START Excerpted data
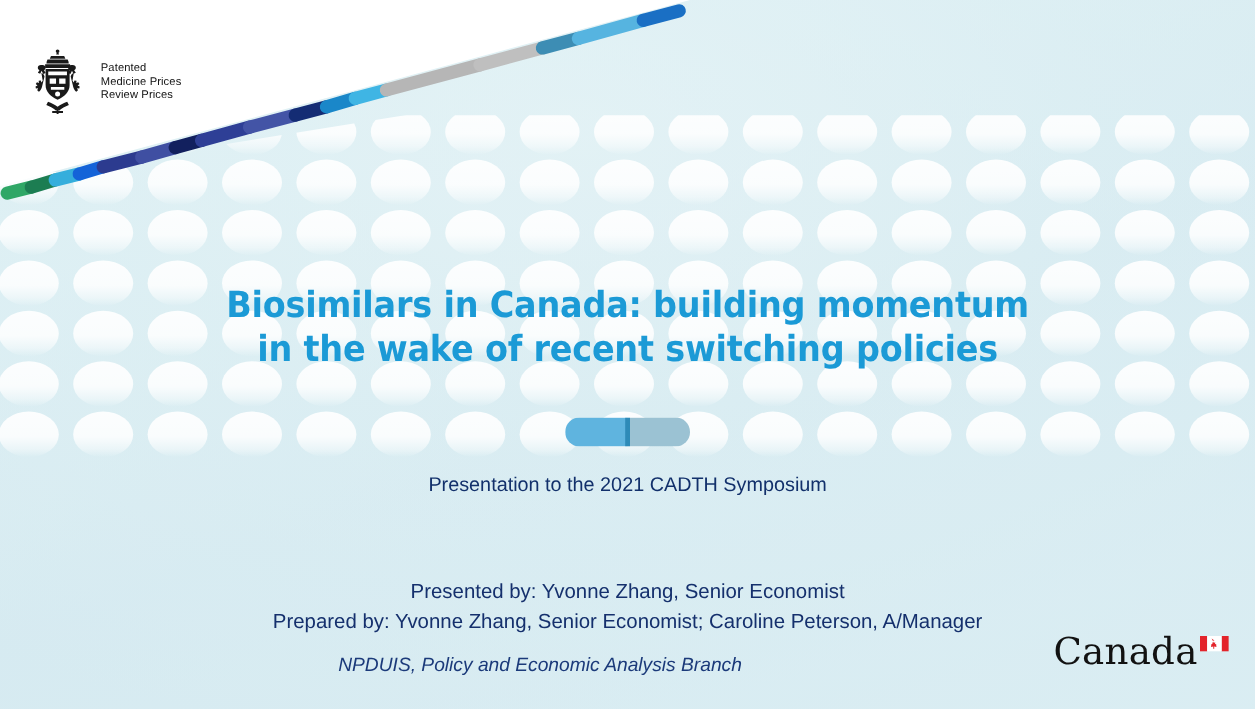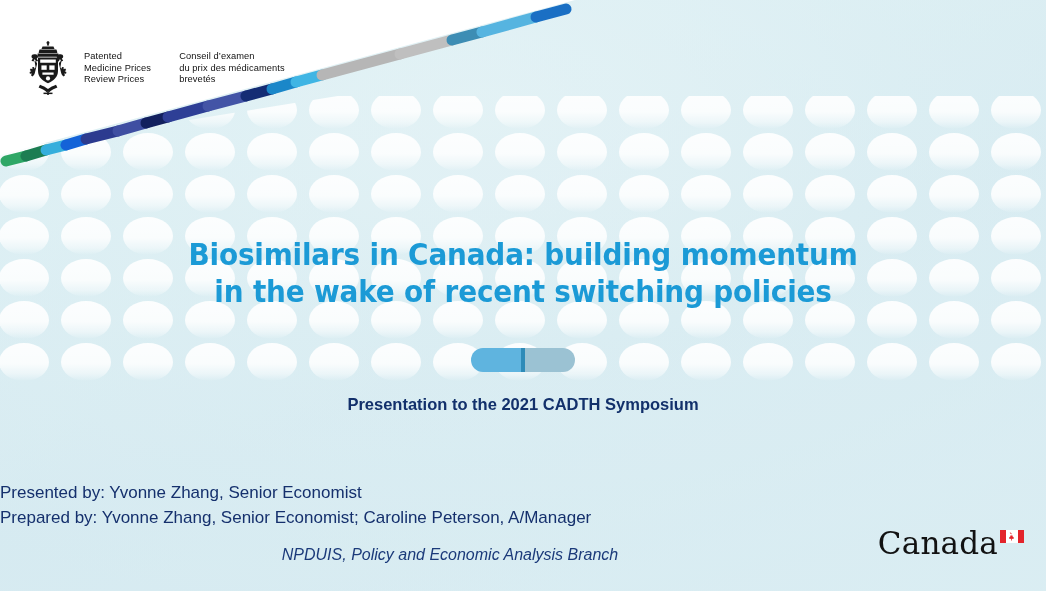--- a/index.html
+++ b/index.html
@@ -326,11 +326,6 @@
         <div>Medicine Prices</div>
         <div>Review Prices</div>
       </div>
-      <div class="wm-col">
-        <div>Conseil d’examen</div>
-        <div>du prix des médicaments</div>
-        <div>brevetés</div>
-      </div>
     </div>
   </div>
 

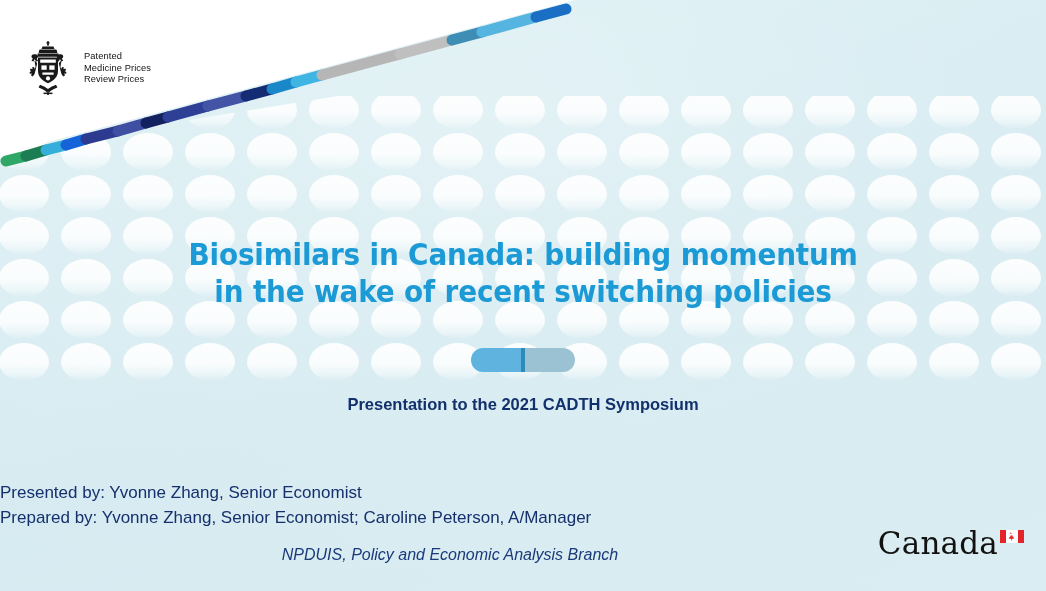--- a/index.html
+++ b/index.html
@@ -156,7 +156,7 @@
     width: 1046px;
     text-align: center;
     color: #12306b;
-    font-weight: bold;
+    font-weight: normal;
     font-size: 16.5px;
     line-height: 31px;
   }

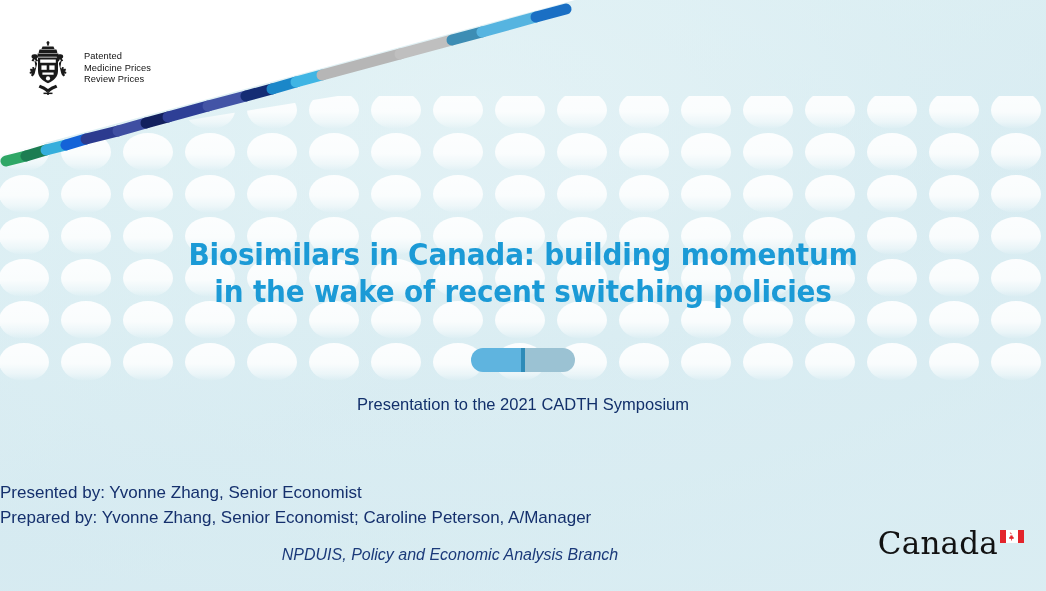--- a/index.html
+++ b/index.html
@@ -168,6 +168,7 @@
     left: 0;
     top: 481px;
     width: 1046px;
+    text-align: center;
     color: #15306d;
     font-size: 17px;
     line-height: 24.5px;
END Excerpted data
Each record above needs to be retyped exactly, without any pictures.

_Response to this exercise_
--- a/index.html
+++ b/index.html
@@ -326,11 +326,6 @@
         <div>Medicine Prices</div>
         <div>Review Prices</div>
       </div>
-      <div class="wm-col">
-        <div>Conseil d’examen</div>
-        <div>du prix des médicaments</div>
-        <div>brevetés</div>
-      </div>
     </div>
   </div>
 

--- a/index.html
+++ b/index.html
@@ -156,7 +156,7 @@
     width: 1046px;
     text-align: center;
     color: #12306b;
-    font-weight: bold;
+    font-weight: normal;
     font-size: 16.5px;
     line-height: 31px;
   }

--- a/index.html
+++ b/index.html
@@ -168,6 +168,7 @@
     left: 0;
     top: 481px;
     width: 1046px;
+    text-align: center;
     color: #15306d;
     font-size: 17px;
     line-height: 24.5px;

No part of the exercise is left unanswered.